Cada regreso a Barcelona es como ponerse a la cola. Sudores. Las calles del centro son un serpentín que recuerda a aquellos viajes iniciáticos a Florencia como estudiante. A ciertas edades, todo vale; a otras, resulta insoportable.

El turismo es un fenómeno creciente desde los Juegos Olímpicos del 92, cuando Barcelona aprovechó uno de los pocos acontecimientos que pueden convertir a una ciudad o a un país en el principal actor global para mostrarse al resto del mundo durante un corto pero provechoso espacio de tiempo. Han pasado ya 25 años, pero la aceleración ha sido mayor en los últimos tiempos debido a varios factores. Por una parte, de orden internacional, como la Primavera Árabe y el terrorismo islámico, asociado al temor a acudir a las playas del norte de África o a Turquía. Por otra, de orden local, debido a las campañas desarrolladas por las autoridades municipales, no siempre acertadas. La situación, próxima al colapso, exige regulaciones.

El aumento del turismo no sólo se ha producido en Barcelona, sino también en Catalunya y en España, en su conjunto, aunque las proporciones son incomparables. Madrid es otro de los grandes receptores de turistas, pero debido a su oferta, carente de mar y más vinculada a la cultura y al ocio, y a las actuaciones de su administración, su crecimiento ha sido más sostenido y selectivo. En sus barrios más céntricos no se siente la asfixia que puede llegar a sentirse en Ciutat Vella. A la capital le favorece, asimismo, una dispersión mayor de sus puntos de interés. Según los últimos datos facilitados por las administraciones, el gasto medio por turista en Madrid es de 222 euros diarios, por 171 en Barcelona.

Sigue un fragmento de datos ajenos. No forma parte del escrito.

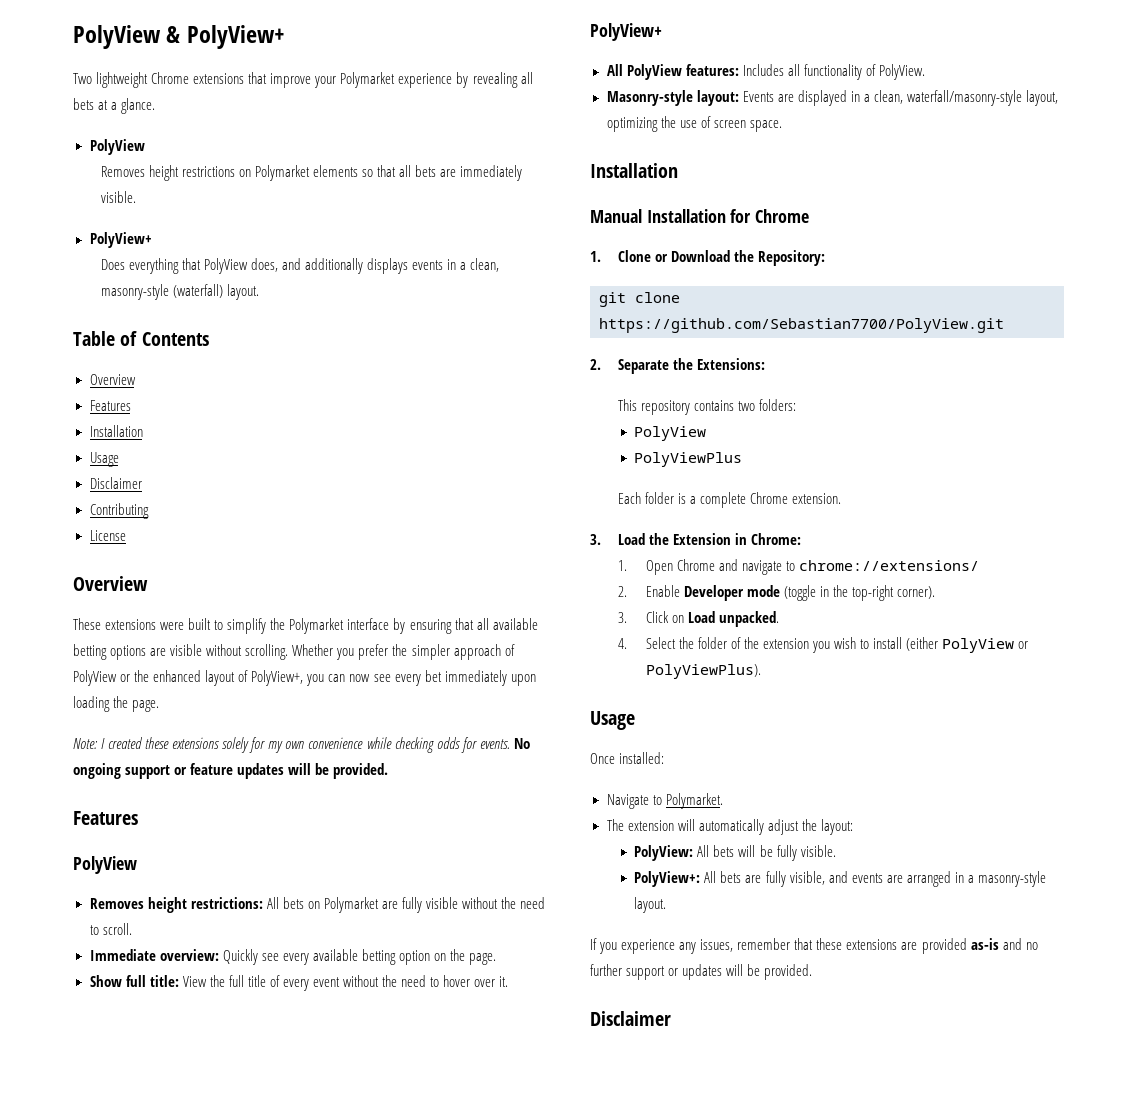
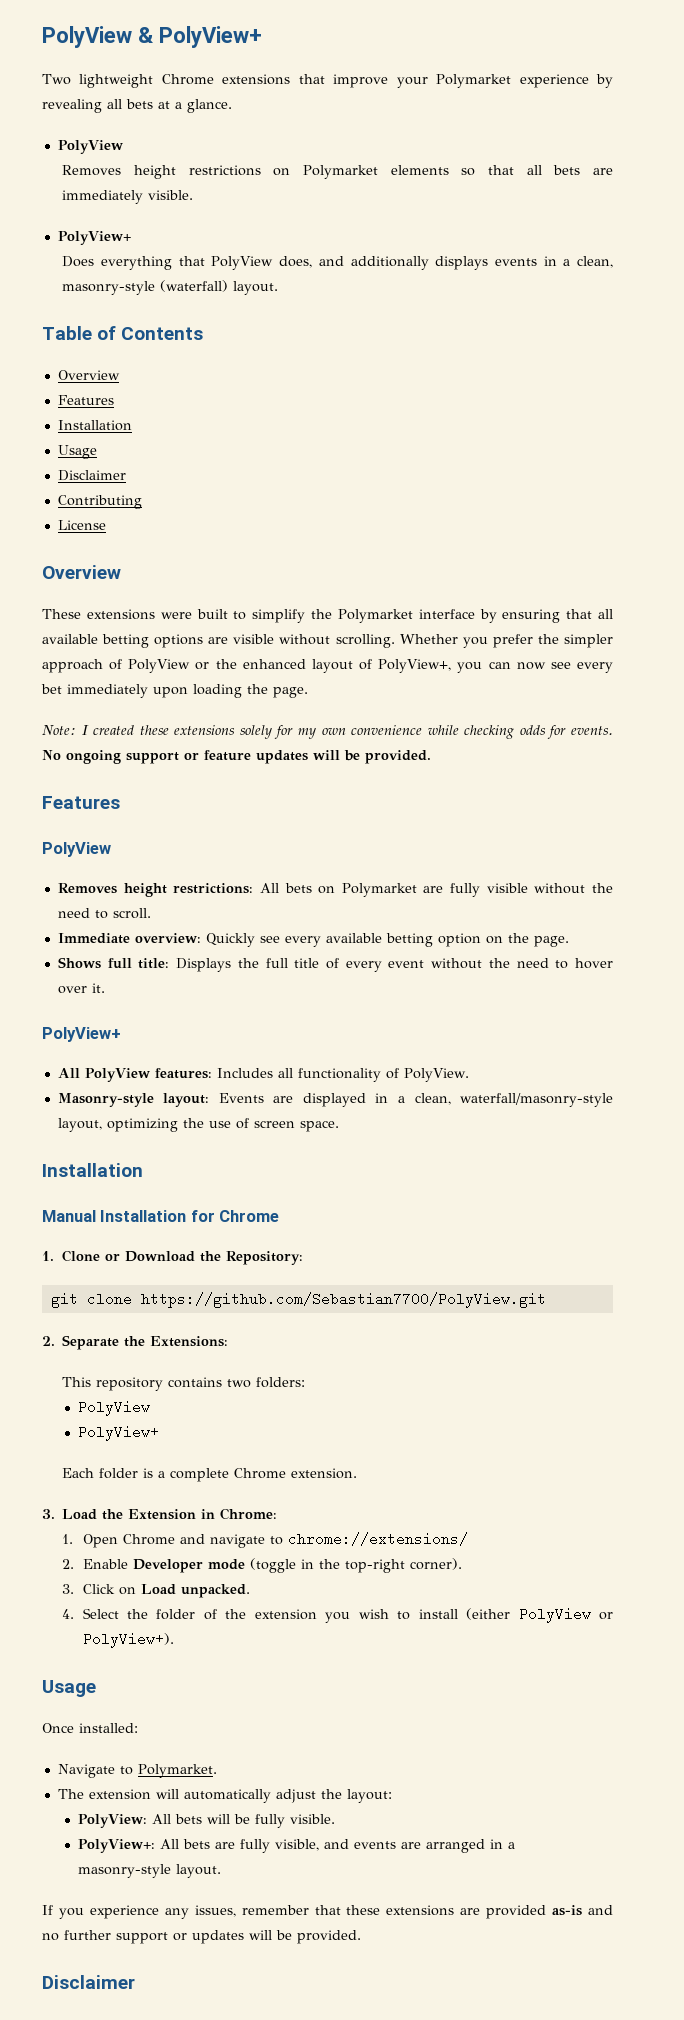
- Show full title: View the full title of every event without the need to hover over it.
+ Shows full title: Displays the full title of every event without the need to hover over it.
  This repository contains two folders:
  PolyView
- PolyViewPlus
+ PolyView+
- 4. Select the folder of the extension you wish to install (either PolyView or PolyViewPlus).
+ 4. Select the folder of the extension you wish to install (either PolyView or PolyView+).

Durante la etapa de Joan Clos como alcalde, el Ayuntamiento invirtió en campañas de promoción internacional en las que subyacía un mensaje atractivo pero perverso: low cost. Numerosas compañías aéreas de bajo coste se establecieron en el aeropuerto del Prat. El resultado fue importante en términos cuantitativos, pero no cualitativos. Antes de las quejas de los vecinos, llegaron las de comerciantes y hoteleros que no encontraban proporción entre las llegadas de visitantes y el consumo. El turismo de mochila llegó a provocar que el Ayuntamiento creara una ordenanza para prohibir ir sin camiseta por la calle. 

Madrid recibió 9 millones de visitantes en 2016 y se registraron 18 millones de pernoctaciones. En el mismo periodo, las que hubo oficialmente en Barcelona fueron 19,5, a pesar de que sus plazas hoteleras (unas 76.000) son menores a las de la capital española (82.000), y de que el sector asegura que en Barcelona el 20% de turistas pasa las noches en establecimientos no regulados, es decir, en apartamentos pirata. Ello supone, además, un problema de control y seguridad añadidos. Las consultas a los vecinos de Barcelona muestran ya un descontento próximo a la mitad de la población. 

El turismo es una de las grandes industrias de nuestro país, con una aportación al PIB de más del 10%, proporcionalmente mayor en Catalunya y en Barcelona, pero la pérdida de calidad asociada a la masificación y la animadversión crecientes pueden provocar un efecto bumerán en el largo plazo. Si no se toman medidas para controlar los flujos, como hacen los reguladores en otros sectores económicos, el peligro es morir de éxito.